TatianaJin / husky-sql

Other
3 stars 5 forks source link

Implementing a Husky adapter and codegen for TableScan #3

Open TatianaJin opened 5 years ago

TatianaJin commented 5 years ago

As a practice for better understanding the query optimization and execution pipeline, let us start with supporting simple queries like SELECT * FROM table, where the table is a file stored in HDFS and to be read by Husky.

A rough guideline is as follows.

1. Provide schema and adapter

There are three major parts that you need:

  1. model.json: specify the schema in your database, for this practice one schema with one table is enough.
  2. Table: store the necessary information (e.g. the table url) for the table to read, and provide the column types through GetRowType. Hints: you may specify the columns in the model.json through "columns". To handle more dynamic cases, you may try using JNI or any method you think appropriate to dynamically load the column types from the file (e.g. stored in ORC, Parquet file header).
  3. TableFactory: create the table according to the given operands & row data type.

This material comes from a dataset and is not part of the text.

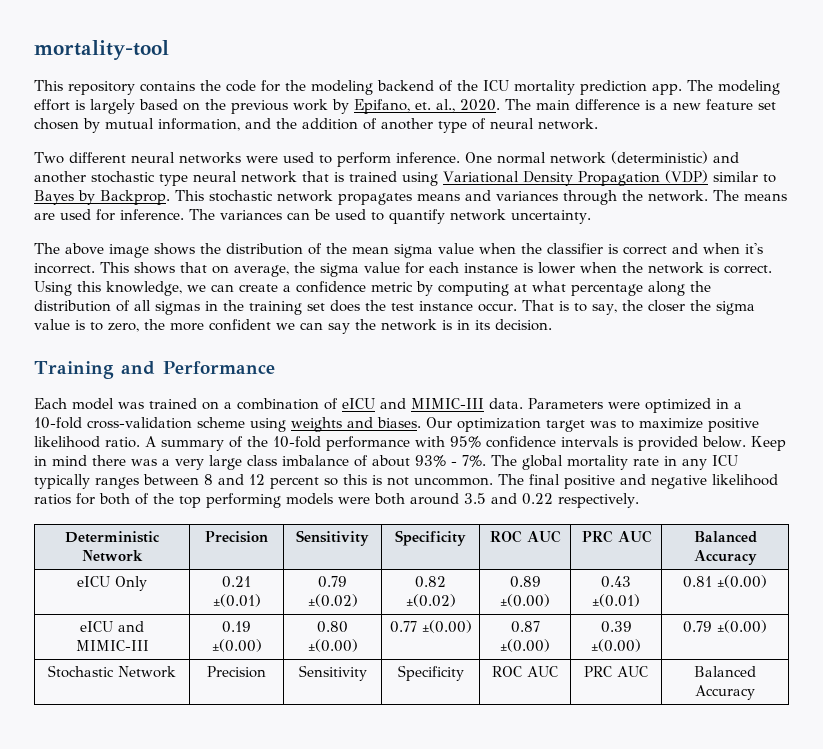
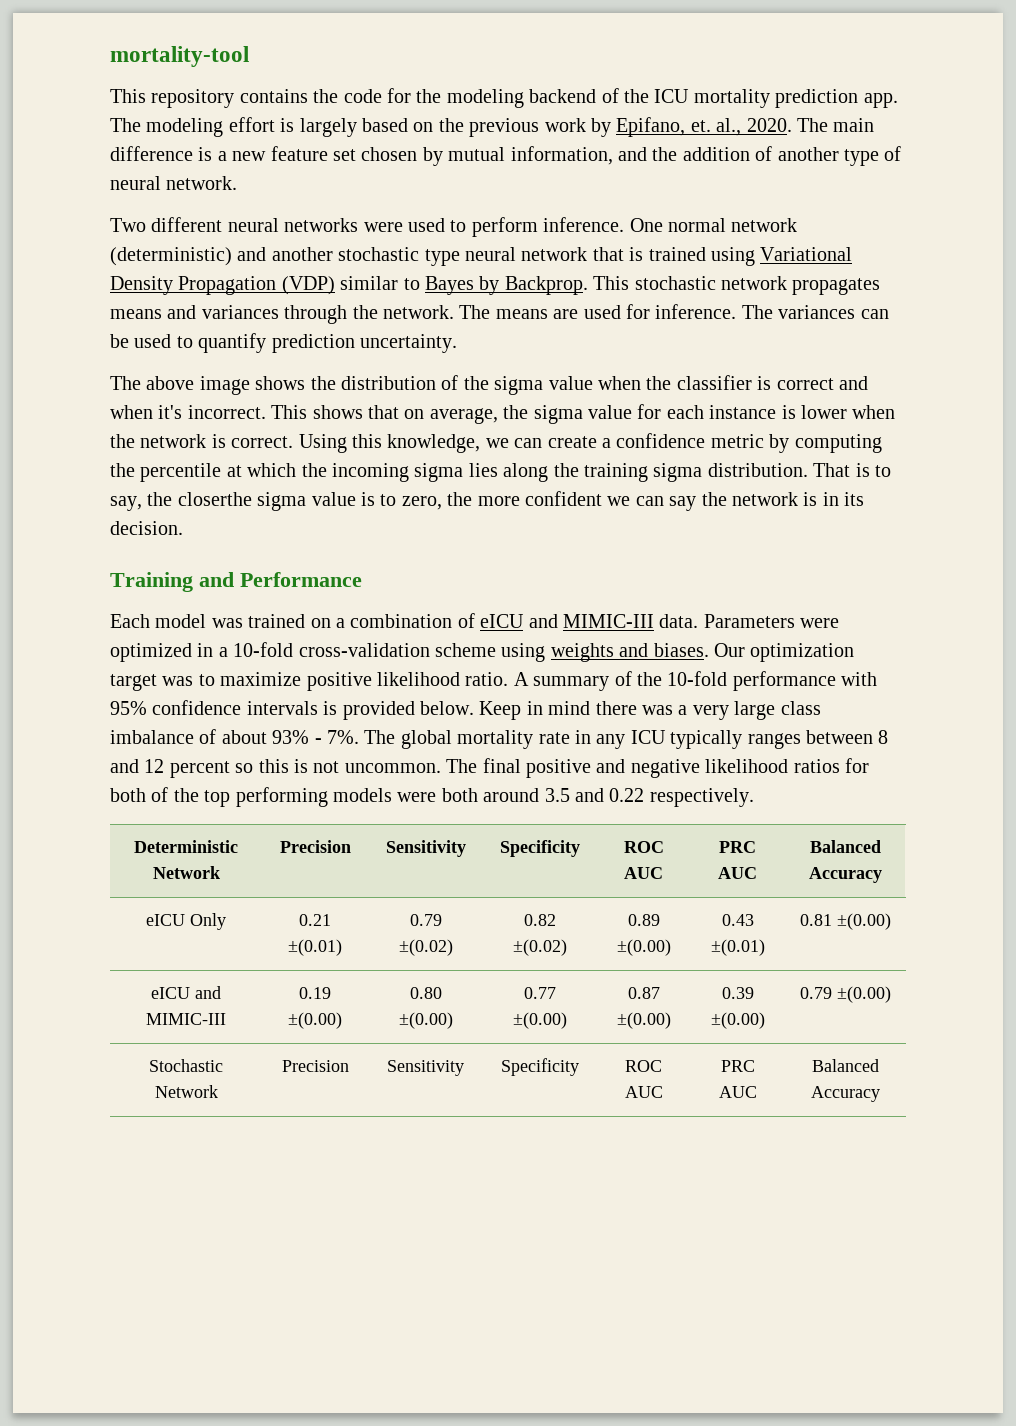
[450,209,506,221] network -> [271,334,355,353] prediction
[352,246,389,254] mean -> (489, 383) none
[514,281,711,296] [34,300,517,315] at what percentage along the distribution of all sigmas in the training set does the test instance occur. -> [110,463,808,482] the percentile at which the incoming sigma lies along the training sigma distribution.
[647,300,711,312] closer the -> [177,492,252,506] closerthe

2. Optimize query and translate optimized plan into json

In the HuskyQueryPlan example we show how the optimization is carried out step by step. You can get the final plan (currently it is a plan in husky logical convention), and translate it into a json file (you can use your creativity to determine how to organize the json).

Alternatively, if you are more comfortable with using JNI to execute Husky tasks, you may use JNI instead of translating a plan into json.

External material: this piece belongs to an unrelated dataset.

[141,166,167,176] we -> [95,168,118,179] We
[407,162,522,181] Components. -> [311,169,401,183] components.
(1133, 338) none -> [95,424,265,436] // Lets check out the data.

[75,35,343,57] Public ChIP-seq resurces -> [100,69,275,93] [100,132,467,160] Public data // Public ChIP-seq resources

You may try three cases (ordered from easiest to hardest):

  1. SELECT * from table: you will get a plan with only one RelNode: HuskyLogicalNativeTableScan. You can think about how to use the info in this RelNode to get the corresponding table (especially the url)
  2. Add project SELECT col1, col2 from table: think about what info is needed to implement the project function in Husky given the table. You may also implement a rule to push project into the table scan (the rule name is given in the Husky rulesets).
  3. Add filter SELECT col1, col2 from table where col3=val: you may start with a equality filter in the format of expression=literal. Think about what information is needed and how to get it from the corresponding RelNode.

For each group, either you use JNI or json for codegen, please reply here to specify your solution e.g. if you use json, please specify the structure of your json.

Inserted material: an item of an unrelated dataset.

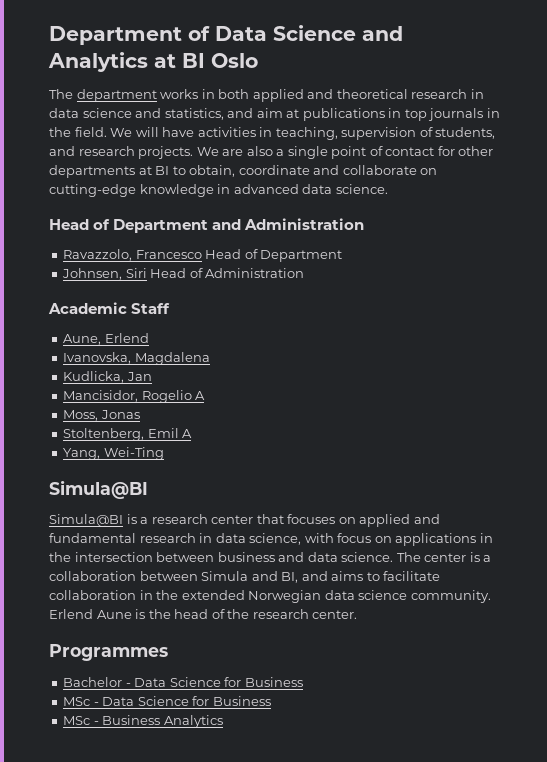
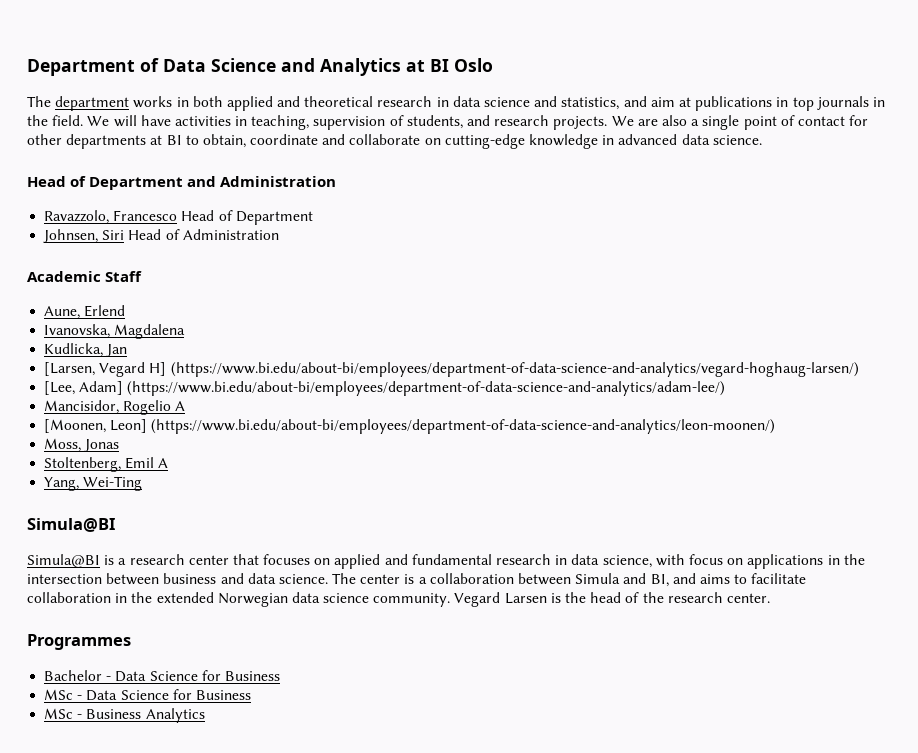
(152, 376) none -> [44,362,859,377] [44,381,726,396] // [Larsen, Vegard H] (https://www.bi.edu/about-bi/employees/department-of-data-science-and-analytics/vegard-hoghaug-larsen/) // [Lee, Adam] (https://www.bi.edu/about-bi/employees/department-of-data-science-and-analytics/adam-lee/)
(206, 395) none -> [44,419,776,434] // [Moonen, Leon] (https://www.bi.edu/about-bi/employees/department-of-data-science-and-analytics/leon-moonen/)
[49,609,132,619] Erlend Aune -> [454,592,547,607] Vegard Larsen

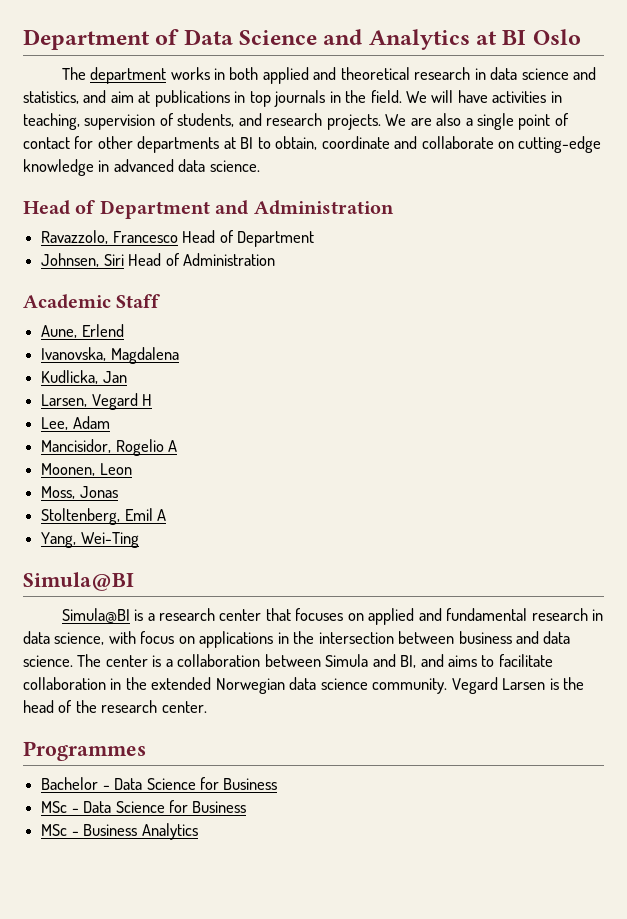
[44,362,859,377] [44,381,726,396] [Larsen, Vegard H] (https://www.bi.edu/about-bi/employees/department-of-data-science-and-analytics/vegard-hoghaug-larsen/) // [Lee, Adam] (https://www.bi.edu/about-bi/employees/department-of-data-science-and-analytics/adam-lee/) -> [41,393,153,410] [41,416,110,430] Larsen, Vegard H // Lee, Adam
[44,419,776,434] [Moonen, Leon] (https://www.bi.edu/about-bi/employees/department-of-data-science-and-analytics/leon-moonen/) -> [41,463,132,476] Moonen, Leon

3. Provide execution logic in Husky

Provide your implementation for table scan, project, and filter. If json is used for codegen part, write a main program to read the json and execute the sql logic accordingly.

For each group, please reply here to specify your interface for the operators

lmatz commented 5 years ago

I am not sure whether I understand it correctly: if JNI is used, isn’t the data being constantly copied from c++ to java and back to execute one function after another?

TatianaJin commented 5 years ago

I am not sure whether I understand it correctly: if JNI is used, isn’t the data being constantly copied from c++ to java and back to execute one function after another?

Not necessarily, by using JNI, we can pass the Relnode tree to c++ and let Husky parse the tree and do execution.

lmatz commented 5 years ago

naruhodo! Didn’t expect to transfer Relnode tree

TatianaJin commented 5 years ago

To get the project columns and filter conditions: use HuskyLogicalCal::getProgram() to get a RexProgram, and use getCondition(), getProjectLists(), and getExprList() to get the conditions, projections and the expression list.

lisy45 commented 5 years ago

Able to generate JSON file according to the optimized plan now. Currently the output JSON file will only include information of version,url,projection and condition.

TatianaJin commented 5 years ago

Able to generate JSON file according to the optimized plan now. Currently the output JSON file will only include information of version,url,projection and condition.

Could you specify the json structure or give an example?

TatianaJin commented 5 years ago

@Alice3150 @WuZihao1 @Sleepy-Neko @lisy45 Hi all, I hope you can read all others pr #4 #5 #6 and comment. For this issue, it looks like Siyao's team is more on generating the json and implementing on husky, while Alice is more on the optimization rules. Please have discussions on the IMPORTANT interface: json -> husky and let us decide the design (not the final version, but at least sufficient for this issue) by next week(? if you have any concern about the time, tell me).